#### [Available records]
* * * *

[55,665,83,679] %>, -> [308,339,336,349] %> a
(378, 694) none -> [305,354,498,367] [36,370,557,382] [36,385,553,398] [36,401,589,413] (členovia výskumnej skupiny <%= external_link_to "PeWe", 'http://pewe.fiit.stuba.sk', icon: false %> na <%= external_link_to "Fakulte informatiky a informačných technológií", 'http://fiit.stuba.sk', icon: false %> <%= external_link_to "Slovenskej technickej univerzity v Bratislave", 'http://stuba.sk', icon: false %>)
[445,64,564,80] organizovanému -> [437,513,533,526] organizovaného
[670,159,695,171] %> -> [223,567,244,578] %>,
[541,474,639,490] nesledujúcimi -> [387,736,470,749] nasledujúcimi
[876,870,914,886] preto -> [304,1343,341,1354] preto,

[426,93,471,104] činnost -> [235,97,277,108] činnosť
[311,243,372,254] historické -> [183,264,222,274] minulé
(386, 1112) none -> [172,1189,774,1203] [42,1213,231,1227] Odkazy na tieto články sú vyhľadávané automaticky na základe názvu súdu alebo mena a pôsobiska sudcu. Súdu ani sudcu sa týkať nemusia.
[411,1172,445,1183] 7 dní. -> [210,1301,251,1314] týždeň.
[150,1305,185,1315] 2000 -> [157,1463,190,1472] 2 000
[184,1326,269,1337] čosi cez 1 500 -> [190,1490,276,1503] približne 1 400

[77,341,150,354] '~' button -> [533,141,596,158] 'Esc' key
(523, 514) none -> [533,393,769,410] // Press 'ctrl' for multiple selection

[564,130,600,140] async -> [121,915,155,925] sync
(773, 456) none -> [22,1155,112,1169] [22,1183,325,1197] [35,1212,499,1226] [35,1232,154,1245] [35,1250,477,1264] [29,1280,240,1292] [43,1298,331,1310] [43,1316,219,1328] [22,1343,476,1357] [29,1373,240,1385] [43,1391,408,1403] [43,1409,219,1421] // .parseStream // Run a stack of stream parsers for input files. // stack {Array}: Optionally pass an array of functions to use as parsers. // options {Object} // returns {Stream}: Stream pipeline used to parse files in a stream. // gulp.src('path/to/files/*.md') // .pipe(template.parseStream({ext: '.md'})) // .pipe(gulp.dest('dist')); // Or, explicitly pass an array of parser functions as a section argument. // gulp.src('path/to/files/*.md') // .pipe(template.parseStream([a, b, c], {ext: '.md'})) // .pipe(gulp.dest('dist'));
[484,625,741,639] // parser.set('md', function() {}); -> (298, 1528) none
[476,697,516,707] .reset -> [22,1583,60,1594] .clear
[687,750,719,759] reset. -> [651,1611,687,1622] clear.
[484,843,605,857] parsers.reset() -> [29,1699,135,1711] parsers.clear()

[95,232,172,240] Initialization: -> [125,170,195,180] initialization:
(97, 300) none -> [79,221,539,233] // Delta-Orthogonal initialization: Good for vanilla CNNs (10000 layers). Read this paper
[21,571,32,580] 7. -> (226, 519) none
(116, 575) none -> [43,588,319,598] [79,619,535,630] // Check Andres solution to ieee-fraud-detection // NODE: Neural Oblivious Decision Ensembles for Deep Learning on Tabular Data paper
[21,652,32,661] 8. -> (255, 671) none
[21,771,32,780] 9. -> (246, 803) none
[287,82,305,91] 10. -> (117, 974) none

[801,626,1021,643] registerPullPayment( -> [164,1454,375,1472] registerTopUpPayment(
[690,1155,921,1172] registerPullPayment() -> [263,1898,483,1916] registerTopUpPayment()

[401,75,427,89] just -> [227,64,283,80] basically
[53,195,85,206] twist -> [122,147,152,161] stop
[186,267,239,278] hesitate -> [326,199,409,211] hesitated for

* * * *

#### [Work required]
Return exactly the lines from the one containing "[77,341,150,354] '~' button" through the last line of the records above, both included, and nothing else.

#### [Written answer]
[77,341,150,354] '~' button -> [533,141,596,158] 'Esc' key
(523, 514) none -> [533,393,769,410] // Press 'ctrl' for multiple selection

[564,130,600,140] async -> [121,915,155,925] sync
(773, 456) none -> [22,1155,112,1169] [22,1183,325,1197] [35,1212,499,1226] [35,1232,154,1245] [35,1250,477,1264] [29,1280,240,1292] [43,1298,331,1310] [43,1316,219,1328] [22,1343,476,1357] [29,1373,240,1385] [43,1391,408,1403] [43,1409,219,1421] // .parseStream // Run a stack of stream parsers for input files. // stack {Array}: Optionally pass an array of functions to use as parsers. // options {Object} // returns {Stream}: Stream pipeline used to parse files in a stream. // gulp.src('path/to/files/*.md') // .pipe(template.parseStream({ext: '.md'})) // .pipe(gulp.dest('dist')); // Or, explicitly pass an array of parser functions as a section argument. // gulp.src('path/to/files/*.md') // .pipe(template.parseStream([a, b, c], {ext: '.md'})) // .pipe(gulp.dest('dist'));
[484,625,741,639] // parser.set('md', function() {}); -> (298, 1528) none
[476,697,516,707] .reset -> [22,1583,60,1594] .clear
[687,750,719,759] reset. -> [651,1611,687,1622] clear.
[484,843,605,857] parsers.reset() -> [29,1699,135,1711] parsers.clear()

[95,232,172,240] Initialization: -> [125,170,195,180] initialization:
(97, 300) none -> [79,221,539,233] // Delta-Orthogonal initialization: Good for vanilla CNNs (10000 layers). Read this paper
[21,571,32,580] 7. -> (226, 519) none
(116, 575) none -> [43,588,319,598] [79,619,535,630] // Check Andres solution to ieee-fraud-detection // NODE: Neural Oblivious Decision Ensembles for Deep Learning on Tabular Data paper
[21,652,32,661] 8. -> (255, 671) none
[21,771,32,780] 9. -> (246, 803) none
[287,82,305,91] 10. -> (117, 974) none

[801,626,1021,643] registerPullPayment( -> [164,1454,375,1472] registerTopUpPayment(
[690,1155,921,1172] registerPullPayment() -> [263,1898,483,1916] registerTopUpPayment()

[401,75,427,89] just -> [227,64,283,80] basically
[53,195,85,206] twist -> [122,147,152,161] stop
[186,267,239,278] hesitate -> [326,199,409,211] hesitated for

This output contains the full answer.